Repercusiones éticas y filosóficas: ¿cerebros a la carta?

Que el cerebro adulto pueda generar nuevas neuronas no solo tiene implicaciones clínicas, sino también filosóficas y éticas. Si podemos intervenir en este proceso, ¿dónde están los límites? ¿Podríamos, en el futuro, potenciar la memoria, la creatividad o la resiliencia emocional mediante terapias basadas en la neurogénesis? ¿Qué riesgos implica manipular un proceso tan delicado?

La neurociencia se adentra en un terreno resbaladizo, donde las promesas de mejora cognitiva conviven con el temor a la medicalización excesiva y la desigualdad en el acceso a futuras terapias. El debate está servido: la plasticidad cerebral nos otorga un margen de maniobra asombroso, pero también exige una reflexión profunda sobre los límites de la intervención tecnológica en la mente humana.

Salud y neurociencia: una alianza de futuro

El descubrimiento de la neurogénesis adulta impulsa una nueva alianza entre salud y neurociencia. Las terapias futuras podrían combinar medicamentos, ejercicio, estimulación cognitiva y técnicas de neuroestimulación para potenciar la regeneración neuronal y retrasar el envejecimiento cerebral. La prevención y el tratamiento de enfermedades como el Alzheimer o la depresión podrían experimentar un salto cualitativo en la próxima década.

Por otro lado, esta visión dinámica del cerebro transforma la manera en que nos relacionamos con el aprendizaje, el envejecimiento y la salud mental. El mensaje es claro: nunca es tarde para aprender, cambiar o recuperar capacidades perdidas. El cerebro, ese gran desconocido, es más joven de lo que parece.

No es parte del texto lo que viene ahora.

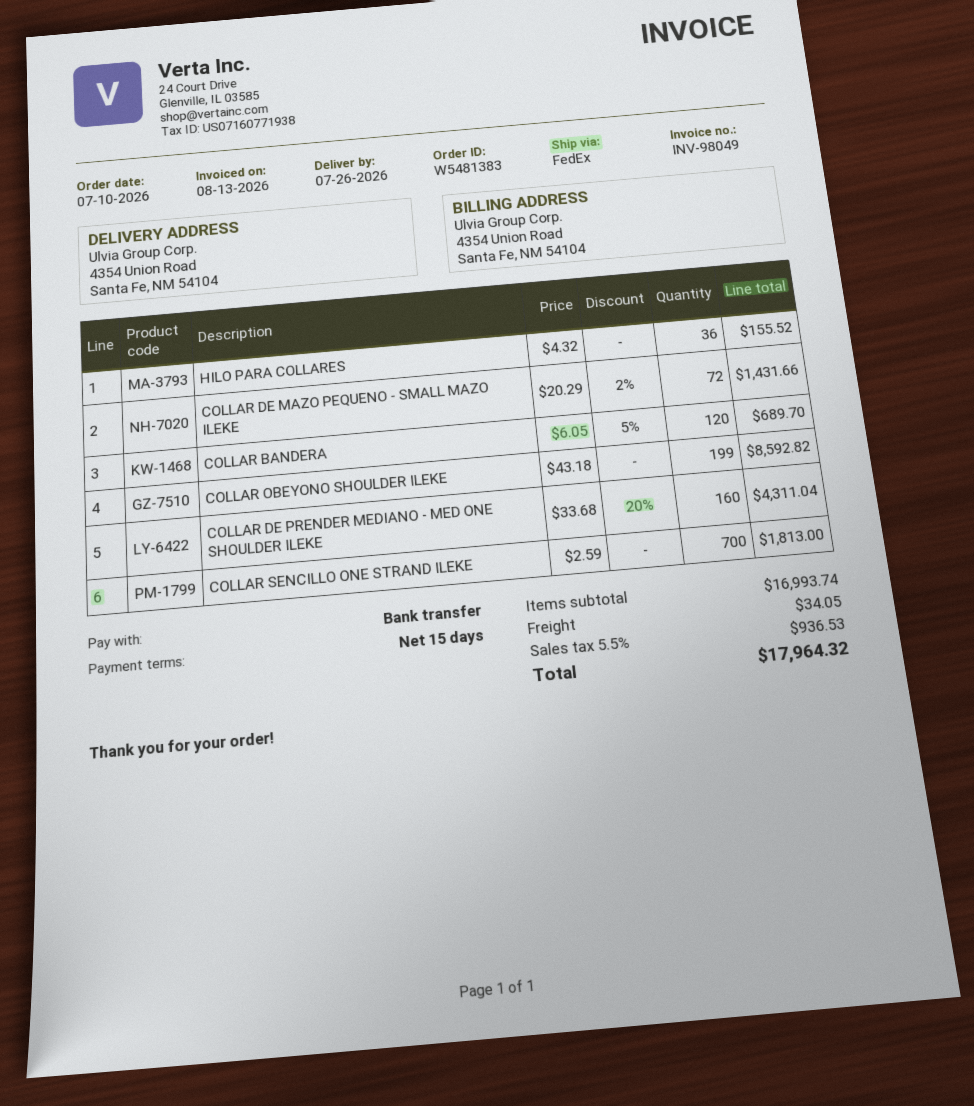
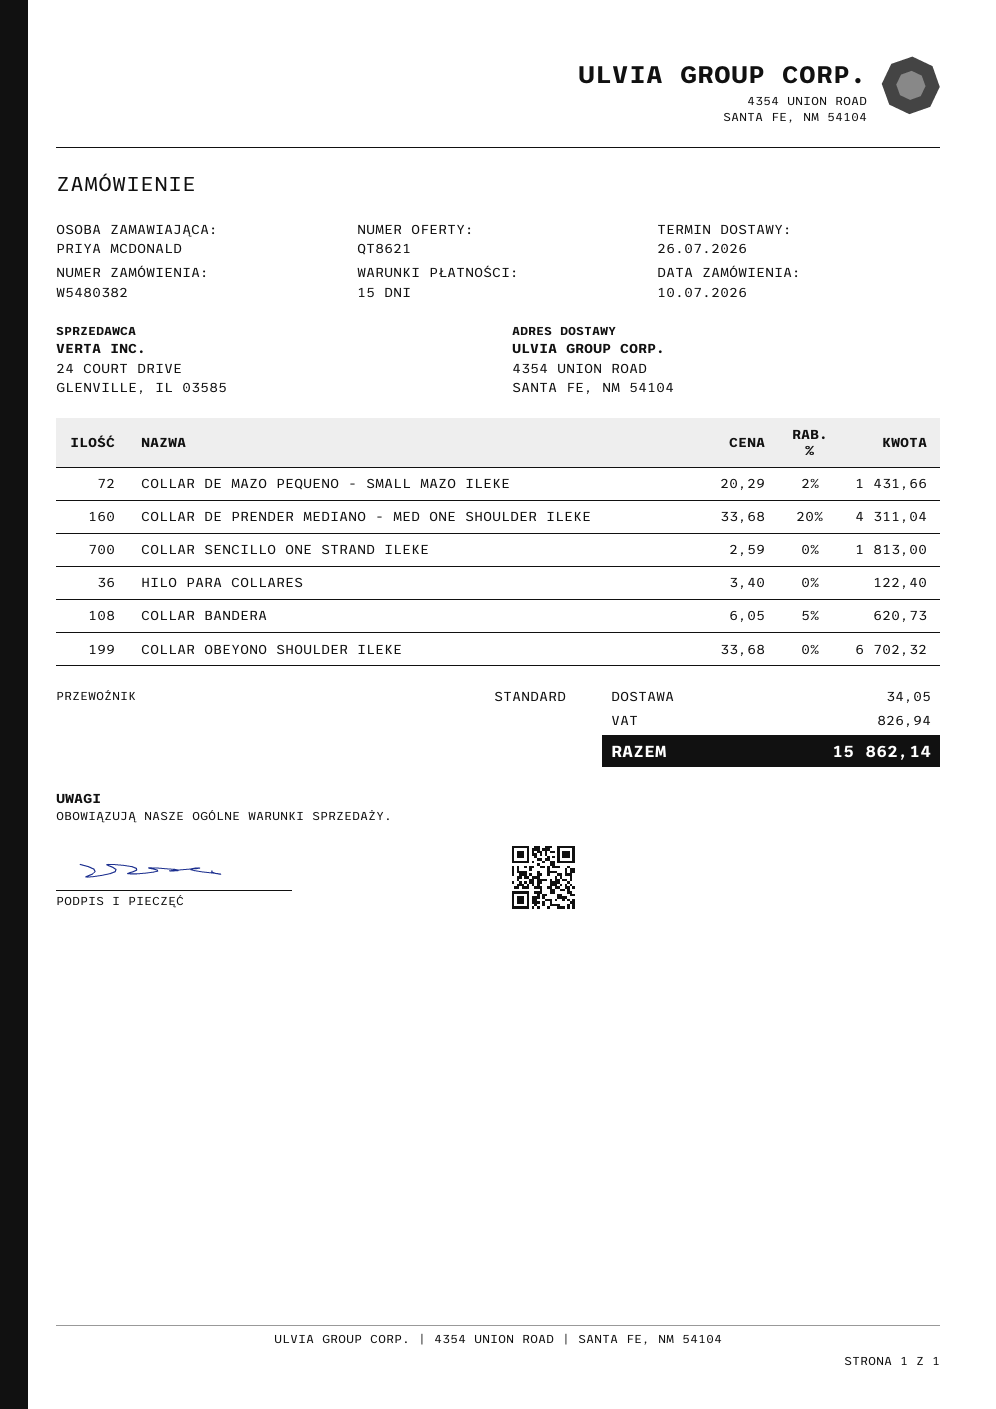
order number: W5481383 -> W5480382
shipping method: FedEx -> standard
HILO PARA COLLARES: 36 x 4.32 = 155.52 -> 36 x 3.40 = 122.40
COLLAR BANDERA: 120 x 6.05 - 5% = 689.70 -> 108 x 6.05 - 5% = 620.73
COLLAR OBEYONO SHOULDER ILEKE: 199 x 43.18 = 8592.82 -> 199 x 33.68 = 6702.32
tax: 936.53 -> 826.94
total: 17964.32 -> 15862.14

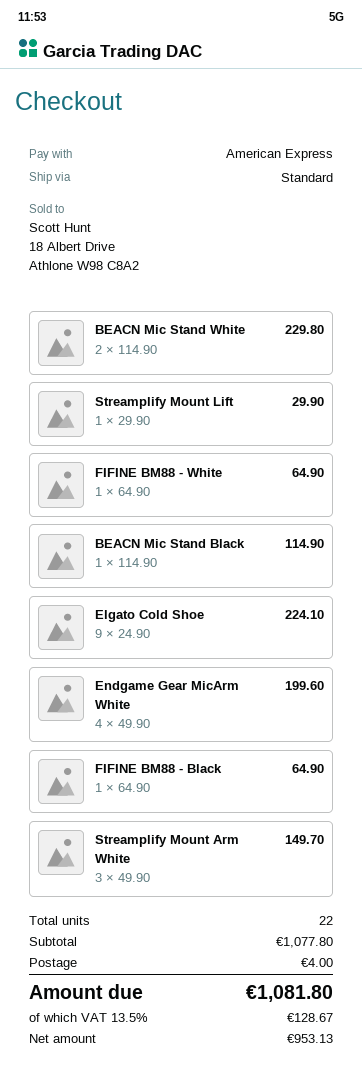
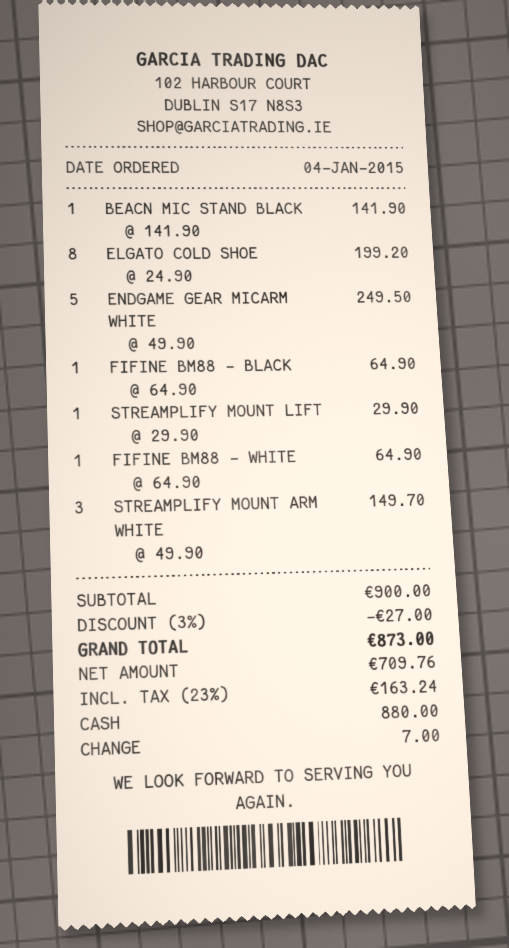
payment method: American Express -> cash
BEACN Mic Stand White: 2 x 114.90 = 229.80 -> none
BEACN Mic Stand Black: 1 x 114.90 = 114.90 -> 1 x 141.90 = 141.90
Elgato Cold Shoe: 9 x 24.90 = 224.10 -> 8 x 24.90 = 199.20
Endgame Gear MicArm White: 4 x 49.90 = 199.60 -> 5 x 49.90 = 249.50
subtotal: 1077.80 -> 900.00
discount: none -> 3% = 27.00
shipping: 4.00 -> none
net: 953.13 -> 709.76
tax: 13.5% = 128.67 -> 23% = 163.24
total: 1081.80 -> 873.00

Curiosidades científicas y anécdotas para dejar volar la imaginación

  • El hipocampo, epicentro de la neurogénesis adulta, debe su nombre a su parecido con un caballito de mar. ¡Quién iba a decir que una región con forma tan simpática sería clave para nuestra memoria!
  • Hay especies de aves, como los canarios, que cada primavera generan neuronas nuevas para aprender canciones diferentes. El cerebro humano no compone óperas en primavera, pero sí es capaz de renovarse a lo largo del año.
  • La famosa “poda sináptica” es tan eficaz que, durante la adolescencia, el cerebro elimina hasta el 50% de las conexiones sinápticas iniciales. Es como hacer una limpieza de armario, pero a nivel neuronal.
  • En experimentos con ratones, los que viven en entornos enriquecidos y con mayor estimulación generan más neuronas que sus congéneres en jaulas aburridas. Así que no subestimes el poder de un buen libro o una charla interesante.
  • Los primeros científicos que sugirieron la neurogénesis adulta fueron objeto de escepticismo y, en ocasiones, burla. Hoy, sus hipótesis abren las puertas a una revolución médica y cognitiva.